### Data under study:
== Segment start ==

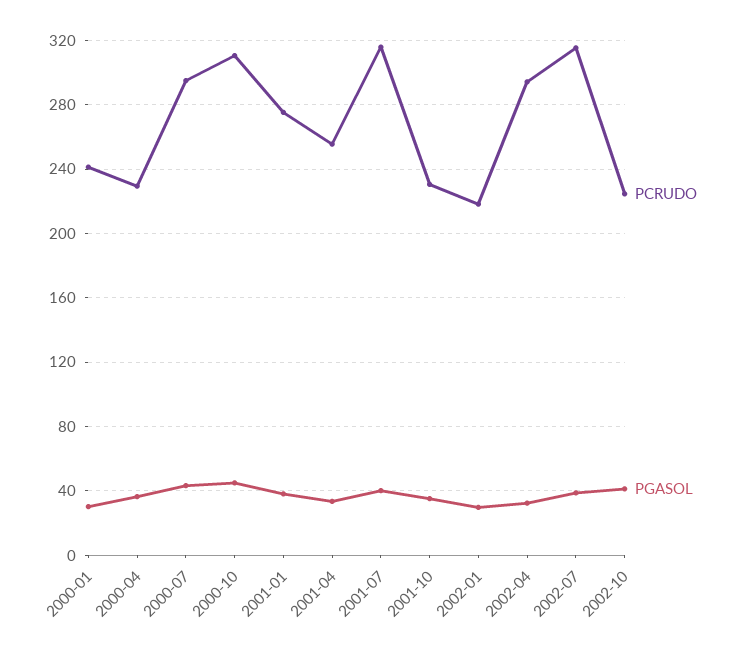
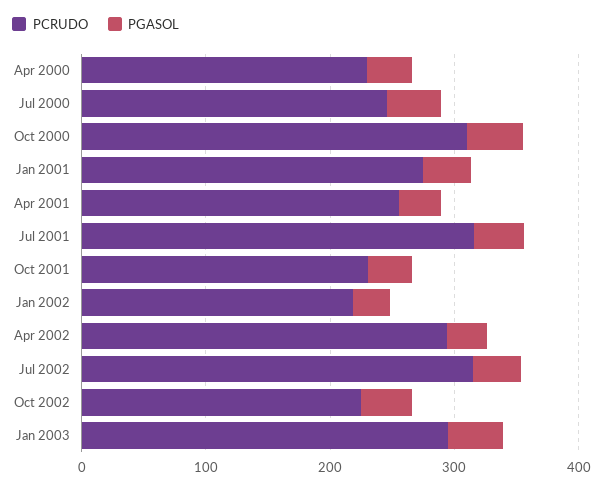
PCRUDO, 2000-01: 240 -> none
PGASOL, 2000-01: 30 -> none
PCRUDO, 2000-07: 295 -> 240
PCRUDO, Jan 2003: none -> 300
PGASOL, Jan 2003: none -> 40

== Segment end ==
== Segment start ==

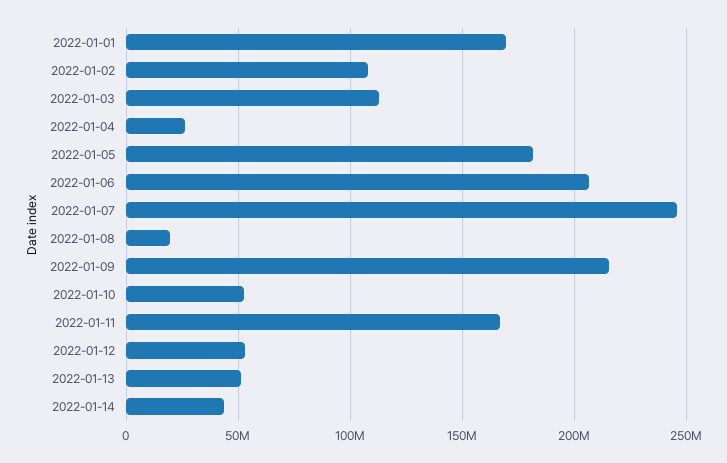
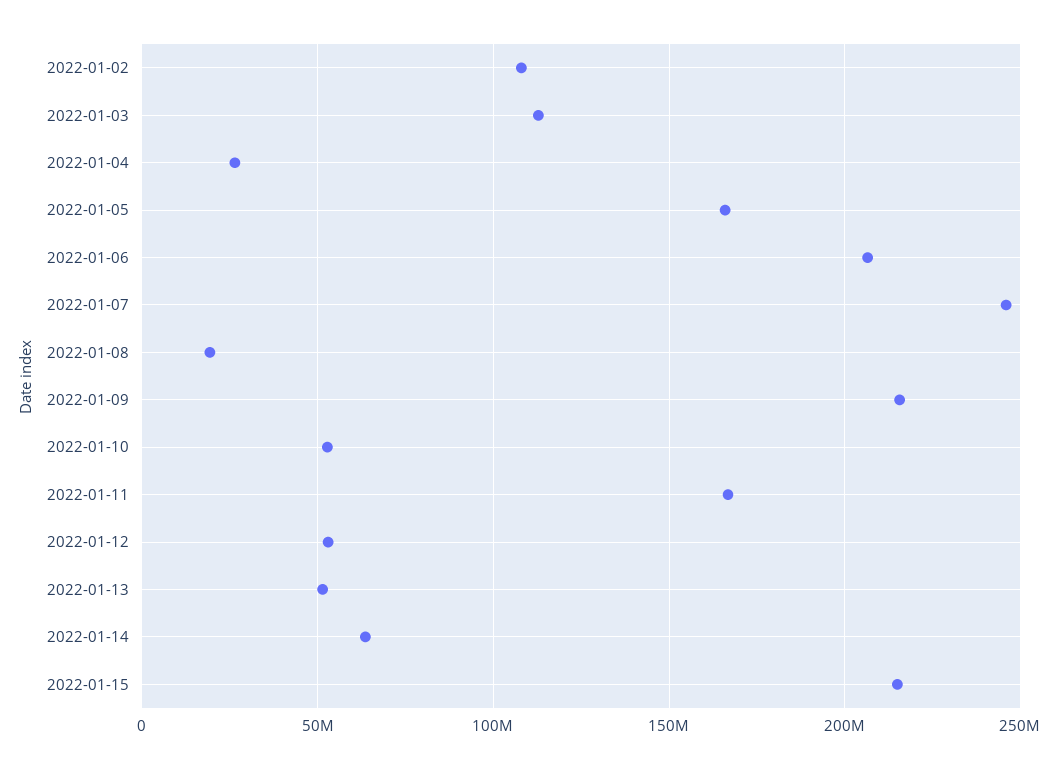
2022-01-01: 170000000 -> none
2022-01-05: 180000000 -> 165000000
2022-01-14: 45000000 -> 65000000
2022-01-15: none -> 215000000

== Segment end ==

### Task objective:
Above are the records; repeat exactly the lines from the one holding "2022-01-01: 170000000 -> none" down to the one holding "2022-01-15: none -> 215000000", end lines included.

### Output of the task:
2022-01-01: 170000000 -> none
2022-01-05: 180000000 -> 165000000
2022-01-14: 45000000 -> 65000000
2022-01-15: none -> 215000000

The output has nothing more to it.